To use errgroup we'll need to handle errors (and for your demo, generate some). In addition, to cancel existing goroutines, we'll use a context from errgroup.NewWithContext.
From the errgroup reference,
Package errgroup provides synchronization, error propagation, and Context cancelation for groups of goroutines working on subtasks of a common task.
Your play doesn't support any error handling. We can't collect and cancel on errors if we don't do any error handling. So I added some code to inject error handling:
func openFileAndGetBytes(file string) (string, error) {
if file == "file2" {
return "", fmt.Errorf("%s cannot be read", file)
}
return fmt.Sprintf("these are some bytes for file %s", file), nil
}
Then that error had to be passed back from getBytesFromFile as well:
func getBytesFromFile(file string, dataChan chan fileData) error {
bytes, err := openFileAndGetBytes(file)
if err == nil {
dataChan <- fileData{name: file, bytes: bytes}
}
return err
}
Now that we've done that, we can turn our attention to how we're going to start up a number of goroutines.

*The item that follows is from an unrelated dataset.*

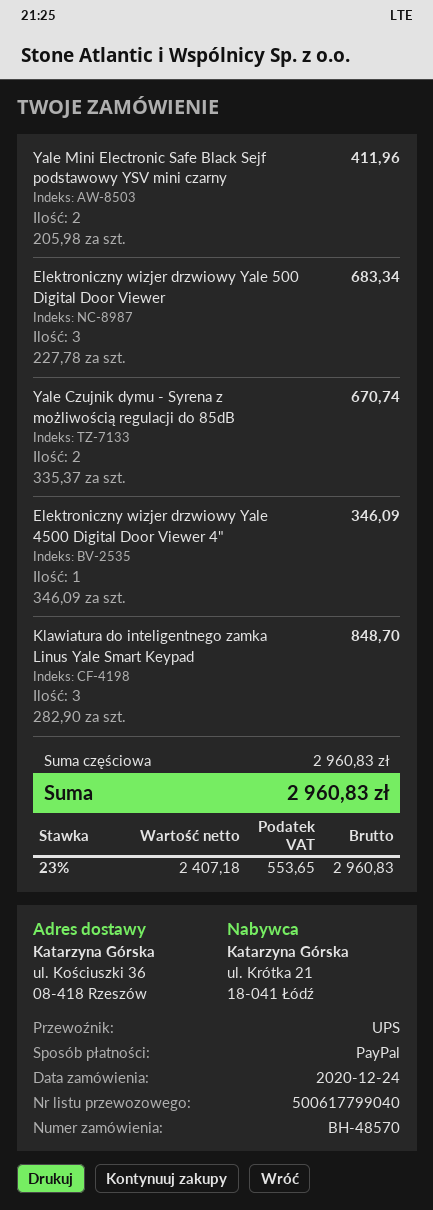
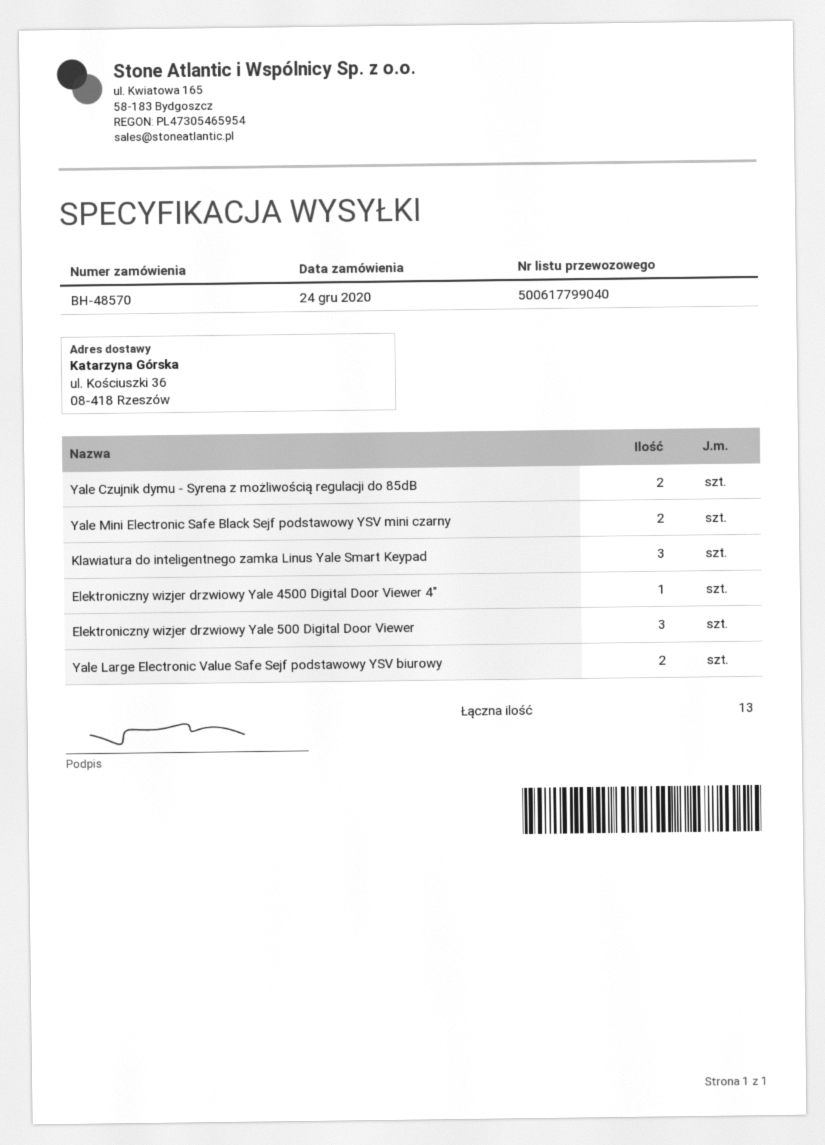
Yale Large Electronic Value Safe Sejf podstawowy YSV biurowy: none -> 2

I also don't want to spawn 100 go-routines if total number of files is 100. I want to control the parallelism if possible if there is any way.
Written well, the number of tasks, channel size, and number of workers are typically independent values. The trick is to use channel closure - and in your case, context cancellation - to communicate state between the goroutines. We'll need an additional channel for the distribution of filenames, and an additional goroutine for the collection of the results.
To illustate this point, my code uses 3 workers, and adds a few more files. My channels are unbuffered. This allows us to see some of the files get processed, while others are aborted. If you buffer the channels, the example will still work, but it's more likely for additional work to be processed before the cancellation is handled. Experiment with buffer size along with worker count and number of files to process.
var myFiles = []string{"file1", "file2", "file3", "file4", "file5", "file6"}
fileChan := make(chan string)
dataChan := make(chan fileData)
To start up the workers, instead of starting one for each file, we start the number we desire - here, 3.
for i := 0; i < 3; i++ {
worker_num := i
g.Go(func() error {
for file := range fileChan {
if err := getBytesFromFile(file, dataChan); err != nil {
fmt.Println("worker", worker_num, "failed to process", file, ":", err.Error())
return err
} else if err := ctx.Err(); err != nil {
fmt.Println("worker", worker_num, "context error in worker:", err.Error())
return err
}
}
fmt.Println("worker", worker_num, "processed all work on channel")
return nil
})
}
The workers call your getBytesFromFile function. If it returns an err, we return an err. errgroup will cancel our context automatically in this case. However, the exact order of operations is not deterministic, so more files may or may not get processed before the context is cancelled. I'll show several possibilties below.
by rangeing over fileChan, the worker automatically picks up end of work from the channel closure. If we get an error, we can return it to errgroup immediately. Otherwise, if the context has been cancelled, we can return the cancellation error immediately.
You might think that g.Go would automatically cancel our function. But it cannot. There is no way to cancel a running function in Go other than process termination. errgroup.Group.Go's function argument must cancel itself when appropriate based on the state of its context.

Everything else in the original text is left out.